DESCRIPTION OF THE TASK: From the entries below, copy exactly the lines from the one that contains "row 国家药监局关于板蓝根咀嚼片转换为非处方药的公告: 45426.7" through the one that contains "国家药监局关于柴银颗粒转换为非处方药的公告 | 序号: 36 -> 35", both included, and only those.

SUPPLIED MATERIAL:

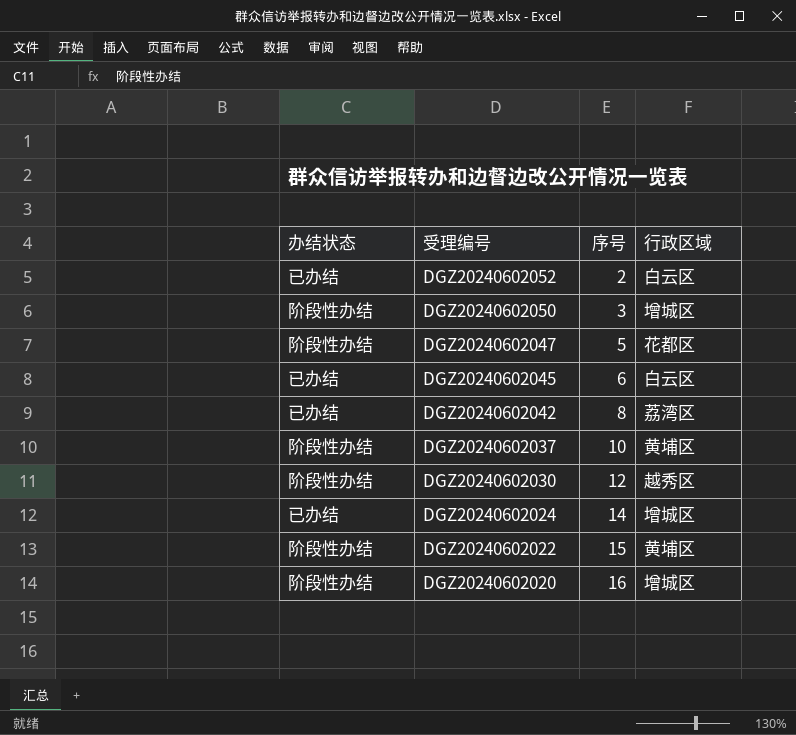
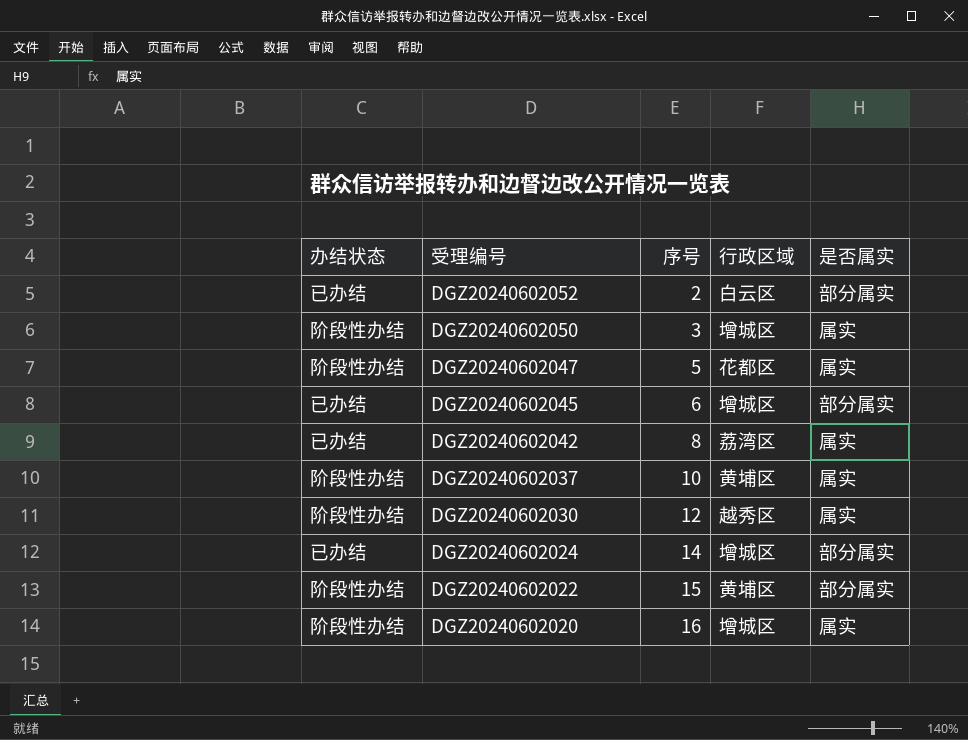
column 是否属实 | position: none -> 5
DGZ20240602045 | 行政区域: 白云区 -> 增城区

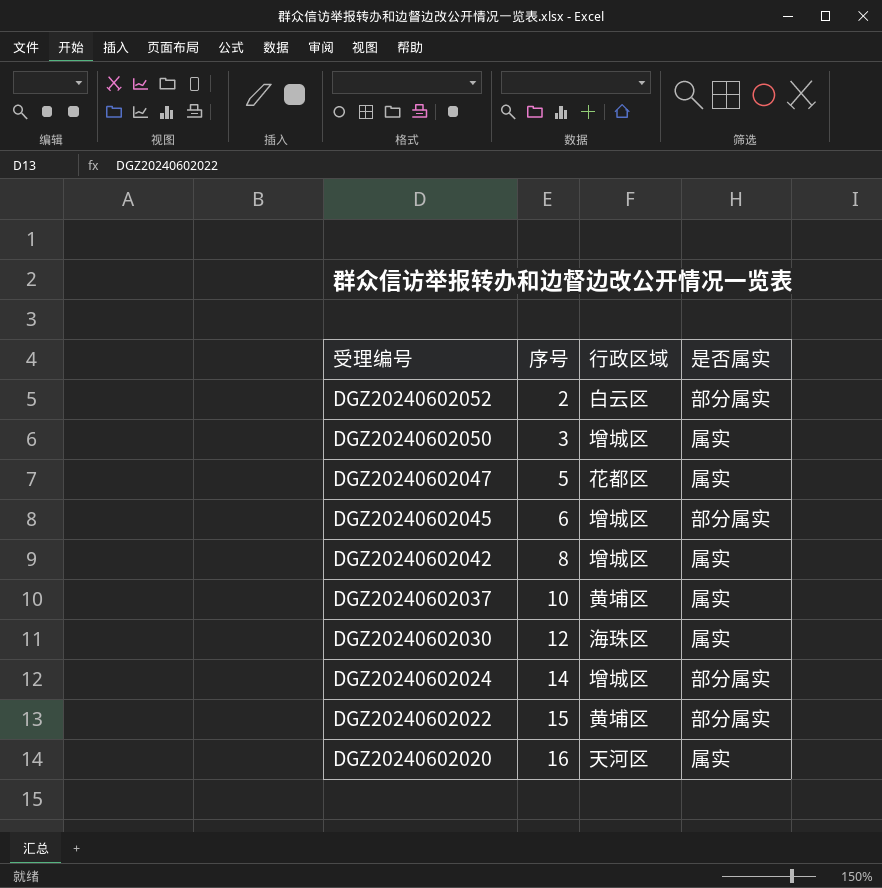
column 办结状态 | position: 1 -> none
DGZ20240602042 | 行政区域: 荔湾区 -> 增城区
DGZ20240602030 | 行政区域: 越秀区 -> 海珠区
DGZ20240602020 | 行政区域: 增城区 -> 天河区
==
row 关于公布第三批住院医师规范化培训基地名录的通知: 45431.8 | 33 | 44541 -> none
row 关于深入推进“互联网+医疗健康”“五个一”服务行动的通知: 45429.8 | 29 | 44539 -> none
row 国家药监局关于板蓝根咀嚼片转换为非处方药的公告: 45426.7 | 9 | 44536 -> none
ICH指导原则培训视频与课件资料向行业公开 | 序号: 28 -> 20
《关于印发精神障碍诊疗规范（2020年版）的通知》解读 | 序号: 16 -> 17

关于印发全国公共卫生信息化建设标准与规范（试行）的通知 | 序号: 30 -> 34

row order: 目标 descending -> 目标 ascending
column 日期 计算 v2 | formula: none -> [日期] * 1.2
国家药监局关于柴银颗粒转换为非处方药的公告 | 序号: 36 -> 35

YOUR RESPONSE:
row 国家药监局关于板蓝根咀嚼片转换为非处方药的公告: 45426.7 | 9 | 44536 -> none
ICH指导原则培训视频与课件资料向行业公开 | 序号: 28 -> 20
《关于印发精神障碍诊疗规范（2020年版）的通知》解读 | 序号: 16 -> 17

关于印发全国公共卫生信息化建设标准与规范（试行）的通知 | 序号: 30 -> 34

row order: 目标 descending -> 目标 ascending
column 日期 计算 v2 | formula: none -> [日期] * 1.2
国家药监局关于柴银颗粒转换为非处方药的公告 | 序号: 36 -> 35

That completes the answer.